━━━ MATERIAL SUPPLIED

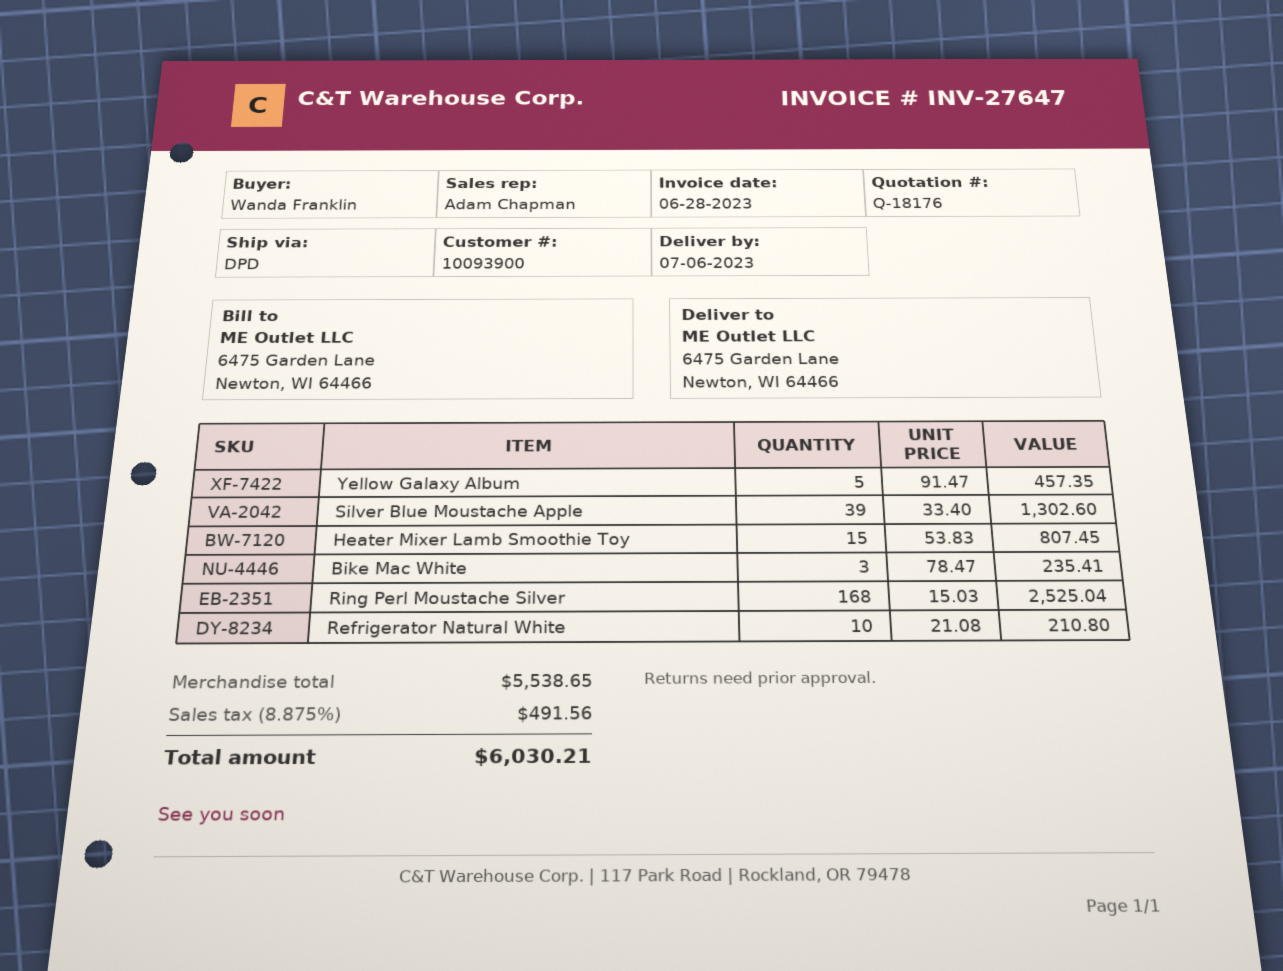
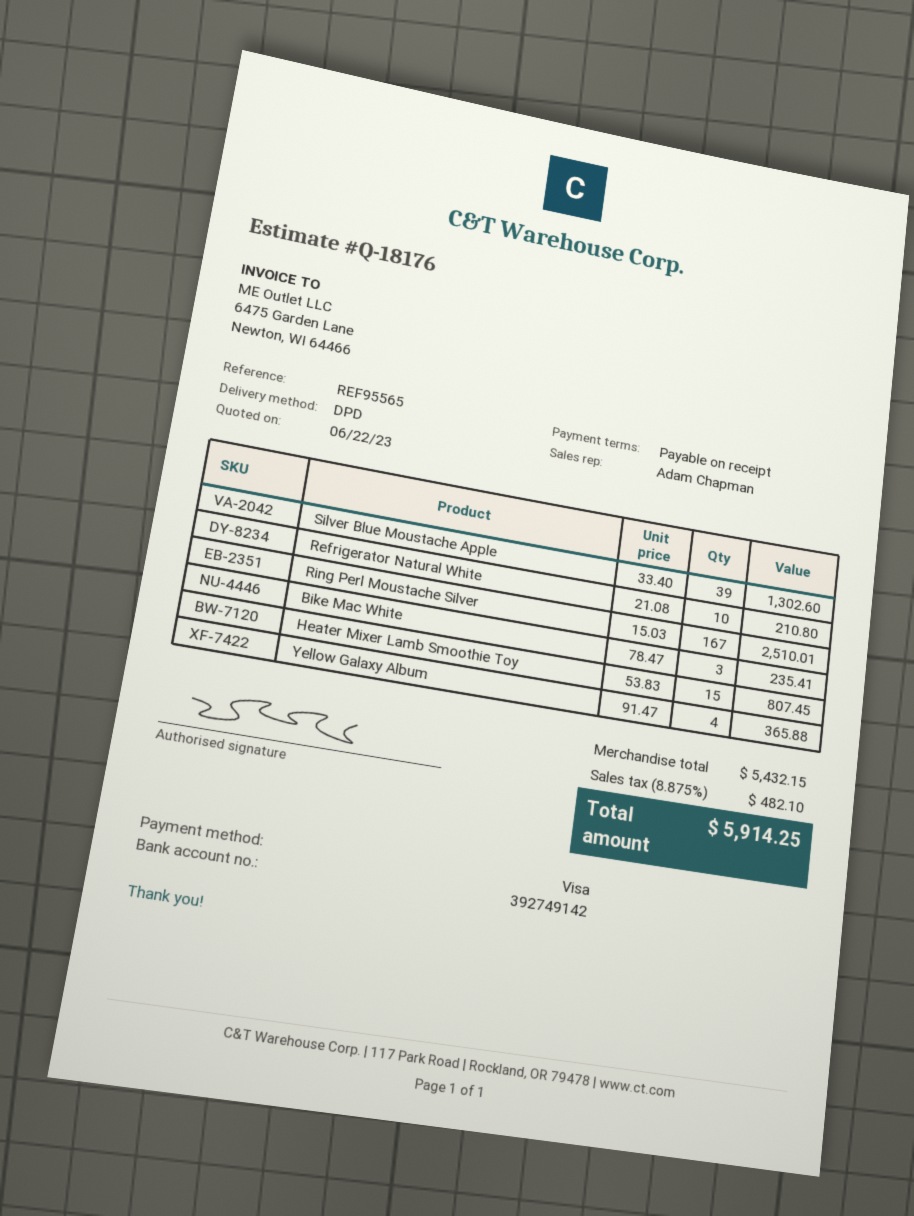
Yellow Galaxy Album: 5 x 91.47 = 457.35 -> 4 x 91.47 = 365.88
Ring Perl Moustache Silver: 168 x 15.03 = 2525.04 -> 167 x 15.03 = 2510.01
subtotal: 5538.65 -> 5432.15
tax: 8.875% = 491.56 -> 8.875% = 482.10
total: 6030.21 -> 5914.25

━━━━━━

• **WHAT TO PRODUCE**
Output each line above exactly. Skip the images.

• **ANSWER SECTION**
Yellow Galaxy Album: 5 x 91.47 = 457.35 -> 4 x 91.47 = 365.88
Ring Perl Moustache Silver: 168 x 15.03 = 2525.04 -> 167 x 15.03 = 2510.01
subtotal: 5538.65 -> 5432.15
tax: 8.875% = 491.56 -> 8.875% = 482.10
total: 6030.21 -> 5914.25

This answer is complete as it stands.